* _Task description_: Below are some entries. Output each one exactly as it appears.

(Revision tracking records)
★ ★ ★
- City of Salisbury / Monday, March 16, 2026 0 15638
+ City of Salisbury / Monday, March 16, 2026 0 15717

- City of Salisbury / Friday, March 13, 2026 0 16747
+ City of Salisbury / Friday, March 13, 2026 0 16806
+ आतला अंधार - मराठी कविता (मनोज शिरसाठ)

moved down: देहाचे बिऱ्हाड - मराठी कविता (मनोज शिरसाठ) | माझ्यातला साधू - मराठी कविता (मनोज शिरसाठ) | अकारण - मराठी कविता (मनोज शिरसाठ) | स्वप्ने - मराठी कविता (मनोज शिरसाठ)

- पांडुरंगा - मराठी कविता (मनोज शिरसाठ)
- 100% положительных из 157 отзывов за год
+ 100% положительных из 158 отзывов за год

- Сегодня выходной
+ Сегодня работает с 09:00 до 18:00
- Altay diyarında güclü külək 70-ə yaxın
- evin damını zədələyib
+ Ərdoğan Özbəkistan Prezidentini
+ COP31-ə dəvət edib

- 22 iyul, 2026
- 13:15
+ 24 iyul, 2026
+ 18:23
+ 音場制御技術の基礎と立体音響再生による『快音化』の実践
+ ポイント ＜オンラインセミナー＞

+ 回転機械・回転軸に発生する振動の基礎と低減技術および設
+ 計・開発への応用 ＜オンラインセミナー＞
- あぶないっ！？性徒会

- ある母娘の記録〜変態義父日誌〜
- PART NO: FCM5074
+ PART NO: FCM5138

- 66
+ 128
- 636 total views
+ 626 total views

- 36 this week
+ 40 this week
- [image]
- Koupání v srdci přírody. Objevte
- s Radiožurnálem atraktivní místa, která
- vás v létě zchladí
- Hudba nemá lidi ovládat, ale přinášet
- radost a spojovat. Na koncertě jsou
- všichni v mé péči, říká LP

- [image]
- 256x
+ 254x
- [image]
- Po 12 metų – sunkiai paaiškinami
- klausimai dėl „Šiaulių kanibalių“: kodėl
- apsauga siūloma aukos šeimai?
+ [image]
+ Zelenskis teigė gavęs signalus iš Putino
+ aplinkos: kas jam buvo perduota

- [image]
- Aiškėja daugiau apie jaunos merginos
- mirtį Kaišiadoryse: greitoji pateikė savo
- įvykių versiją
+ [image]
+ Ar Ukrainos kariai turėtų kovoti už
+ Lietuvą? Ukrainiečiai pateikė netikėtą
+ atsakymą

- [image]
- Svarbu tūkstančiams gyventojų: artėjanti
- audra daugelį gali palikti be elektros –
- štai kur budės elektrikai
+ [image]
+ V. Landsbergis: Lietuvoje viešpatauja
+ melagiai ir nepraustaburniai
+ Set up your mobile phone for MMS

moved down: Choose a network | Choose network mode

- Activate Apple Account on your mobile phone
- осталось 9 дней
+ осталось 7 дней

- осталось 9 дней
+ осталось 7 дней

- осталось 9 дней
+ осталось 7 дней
★ ★ ★
* _Written answer_:
- City of Salisbury / Monday, March 16, 2026 0 15638
+ City of Salisbury / Monday, March 16, 2026 0 15717

- City of Salisbury / Friday, March 13, 2026 0 16747
+ City of Salisbury / Friday, March 13, 2026 0 16806
+ आतला अंधार - मराठी कविता (मनोज शिरसाठ)

moved down: देहाचे बिऱ्हाड - मराठी कविता (मनोज शिरसाठ) | माझ्यातला साधू - मराठी कविता (मनोज शिरसाठ) | अकारण - मराठी कविता (मनोज शिरसाठ) | स्वप्ने - मराठी कविता (मनोज शिरसाठ)

- पांडुरंगा - मराठी कविता (मनोज शिरसाठ)
- 100% положительных из 157 отзывов за год
+ 100% положительных из 158 отзывов за год

- Сегодня выходной
+ Сегодня работает с 09:00 до 18:00
- Altay diyarında güclü külək 70-ə yaxın
- evin damını zədələyib
+ Ərdoğan Özbəkistan Prezidentini
+ COP31-ə dəvət edib

- 22 iyul, 2026
- 13:15
+ 24 iyul, 2026
+ 18:23
+ 音場制御技術の基礎と立体音響再生による『快音化』の実践
+ ポイント ＜オンラインセミナー＞

+ 回転機械・回転軸に発生する振動の基礎と低減技術および設
+ 計・開発への応用 ＜オンラインセミナー＞
- あぶないっ！？性徒会

- ある母娘の記録〜変態義父日誌〜
- PART NO: FCM5074
+ PART NO: FCM5138

- 66
+ 128
- 636 total views
+ 626 total views

- 36 this week
+ 40 this week
- [image]
- Koupání v srdci přírody. Objevte
- s Radiožurnálem atraktivní místa, která
- vás v létě zchladí
- Hudba nemá lidi ovládat, ale přinášet
- radost a spojovat. Na koncertě jsou
- všichni v mé péči, říká LP

- [image]
- 256x
+ 254x
- [image]
- Po 12 metų – sunkiai paaiškinami
- klausimai dėl „Šiaulių kanibalių“: kodėl
- apsauga siūloma aukos šeimai?
+ [image]
+ Zelenskis teigė gavęs signalus iš Putino
+ aplinkos: kas jam buvo perduota

- [image]
- Aiškėja daugiau apie jaunos merginos
- mirtį Kaišiadoryse: greitoji pateikė savo
- įvykių versiją
+ [image]
+ Ar Ukrainos kariai turėtų kovoti už
+ Lietuvą? Ukrainiečiai pateikė netikėtą
+ atsakymą

- [image]
- Svarbu tūkstančiams gyventojų: artėjanti
- audra daugelį gali palikti be elektros –
- štai kur budės elektrikai
+ [image]
+ V. Landsbergis: Lietuvoje viešpatauja
+ melagiai ir nepraustaburniai
+ Set up your mobile phone for MMS

moved down: Choose a network | Choose network mode

- Activate Apple Account on your mobile phone
- осталось 9 дней
+ осталось 7 дней

- осталось 9 дней
+ осталось 7 дней

- осталось 9 дней
+ осталось 7 дней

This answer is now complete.